Sonoma County, California

February 1939

The chardonnay vines outside my open window are silent, but I still see in my mind the bursts of teal and lavender their summer rustlings always called to my mind. That sound had been my favorite, those colors the prettiest. The leafless stocks with their arms outstretched on cordon after cordon look like lines of dancers waiting for the music to start—­for spring to set their performance in motion. Looking at them, I feel a deep sadness. It might be a long time before I see again these vines that had for so long been under my father's care, or hear their leaves whisper, spilling the colors in my mind that belong to them alone.

Perhaps I will never see this vineyard again.

The Calverts won't welcome a future visit from me. Celine Calvert has already made it clear that after today she is done with me. Done.

For a moment the words if only flutter in my head, but I lean forward and pull the window shut. What is to be gained by wishing I could turn back the clock? If I had that power, I would have done it before now. I wouldn't even be living with the Calverts if I had the ability to spin time backward. I'd still be living in the vinedresser's cottage down the hill with my parents and little brother.

The doorbell rings from beyond the bedroom. Shards of heather gray prick at the edges of my mind. I hear Celine cross the entry to open the front door and invite the visitor inside.

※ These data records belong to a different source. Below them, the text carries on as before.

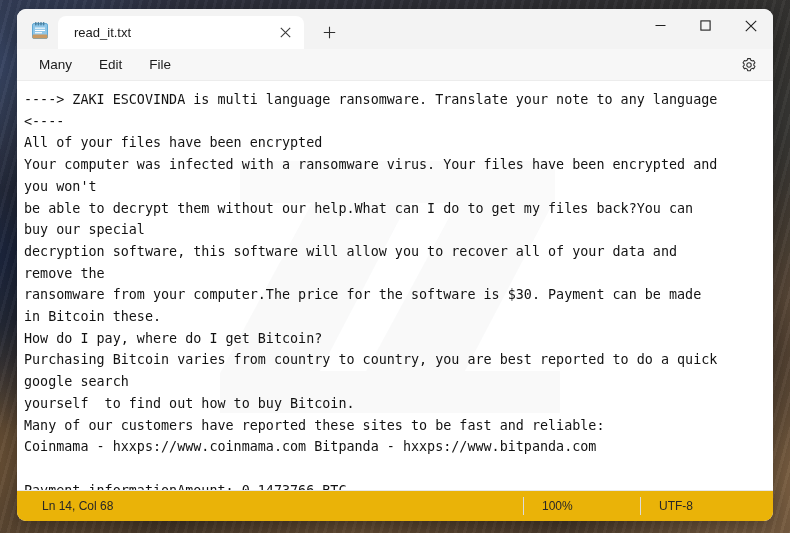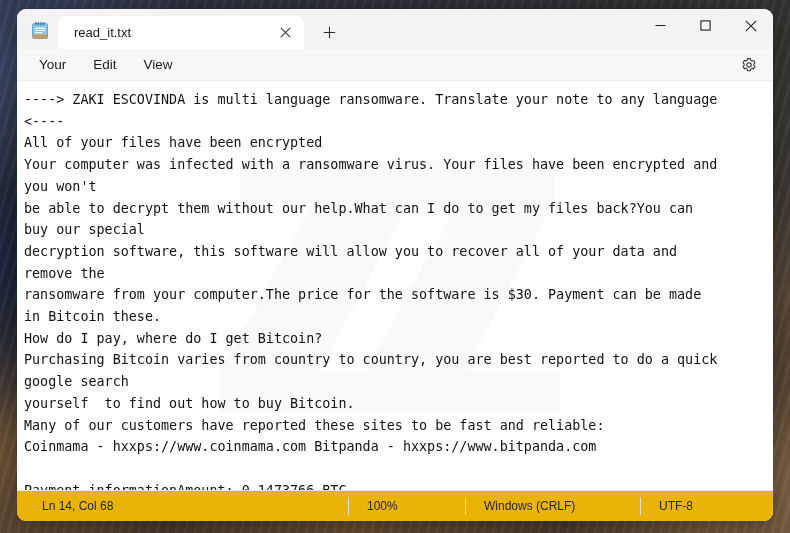--- a/index.html
+++ b/index.html
@@ -256,23 +256,23 @@
       </div>
       <div class="cap-btn close">
         <svg width="12" height="12" viewBox="0 0 12 12" aria-hidden="true">
           <path d="M0.8 0.8 L11.2 11.2 M11.2 0.8 L0.8 11.2" stroke="currentColor" stroke-width="1.1" fill="none"></path>
         </svg>
       </div>
     </div>
   </div>
 
   <div class="menubar">
-    <div class="menu-item">Your</div>
+    <div class="menu-item">Many</div>
     <div class="menu-item">Edit</div>
-    <div class="menu-item">View</div>
+    <div class="menu-item">File</div>
     <div class="settings-btn">
       <svg width="16" height="16" viewBox="0 0 16 16" aria-hidden="true">
         <g fill="none" stroke="currentColor" stroke-width="1.05" stroke-linejoin="round">
           <path d="M6.6 1.6 h2.8 l0.35 1.55 a4.9 4.9 0 0 1 1.3 0.76 l1.5 -0.5 l1.4 2.42 l-1.15 1.06
                    a4.9 4.9 0 0 1 0 1.5 l1.15 1.06 l-1.4 2.42 l-1.5 -0.5 a4.9 4.9 0 0 1 -1.3 0.76
                    l-0.35 1.55 h-2.8 l-0.35 -1.55 a4.9 4.9 0 0 1 -1.3 -0.76 l-1.5 0.5 l-1.4 -2.42
                    l1.15 -1.06 a4.9 4.9 0 0 1 0 -1.5 l-1.15 -1.06 l1.4 -2.42 l1.5 0.5
                    a4.9 4.9 0 0 1 1.3 -0.76 z"></path>
           <circle cx="8" cy="8" r="2.25"></circle>
         </g>
@@ -309,17 +309,16 @@
 <span>Coinmama - hxxps://www.coinmama.com Bitpanda - hxxps://www.bitpanda.com</span>
 <span></span>
 <span>Payment informationAmount: 0.1473766 BTC</span>
 </div>
   </div>
 
   <div class="statusbar">
     <div class="status-ln">Ln 14, Col 68</div>
     <div class="status-spacer"></div>
     <div class="status-cell status-zoom">100%</div>
-    <div class="status-cell status-eol">Windows (CRLF)</div>
     <div class="status-cell status-enc">UTF-8</div>
   </div>
 
 </div>
 
 </body></html>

Mrs. Grissom is here to take me away.

It's almost a year to the day since I first met Mrs. Grissom on the afternoon my whole world changed, just like it is changing now. On that day my father's truck got stuck on the railroad tracks outside Santa Rosa. In one blinding instant, he and my little brother, Tommy, were snatched away from this life. The next, I was sitting in a ghostly white hospital room for the handful of minutes before my mother slipped away to join them.

"Rosie . . ." Momma's voice was threaded with the faintest colors of heaven as I sat in a cold metal chair next to her bed. She lay in a sea of bandages seeping crimson.

"I'm here." I laid my hand across her bruised fingers.

"I am so . . . sorry . . ." Her voice sounded different from what I'd always known. Low and weak.

Tears, hot and salty, slid down my cheeks and into my mouth.

"Promise me . . . Be happy . . . for me . . . and be . . . careful." She nodded as if to remind me of a past agreement between us. "Be careful, Rosanne. Promise . . ."

"Momma, don't."

"Promise . . ."

A sob clawed its way out of my mouth as I spit out the words: "I promise."

"Love . . . you . . ."

I don't know if she heard me say I loved her, too.

The moments after she left me seemed at the time made of the thinnest of tissue paper. I remember being allowed to sit with Momma after she'd passed. I remember being told my father and brother had been taken to the morgue straight from the crash and that I'd have to say good-­bye to them in my heart.

And then I was meeting Mrs. Grissom, a woman from the county who'd arrived at the hospital sometime during that stretch of shapeless minutes. She'd asked Celine—­who had brought me to the hospital—­if she knew of any next of kin who could take me in. There weren't any. She'd asked if Celine would please consider speaking to Mr. Calvert about the two of them taking on the role of legal guardians for me since I'd lived the entirety of my sixteen years on their property anyway. The county had a terrible shortage of foster families willing to take older children, and the nearest orphanages were full. It wouldn't have to be for forever. Just for the time being. And they had already raised their son, Wilson, so they had experience.

Excerpted from Only the Beautiful by Susan Meissner. Copyright © 2023 by Susan Meissner. All rights reserved. No part of this excerpt may be reproduced or reprinted without permission in writing from the publisher.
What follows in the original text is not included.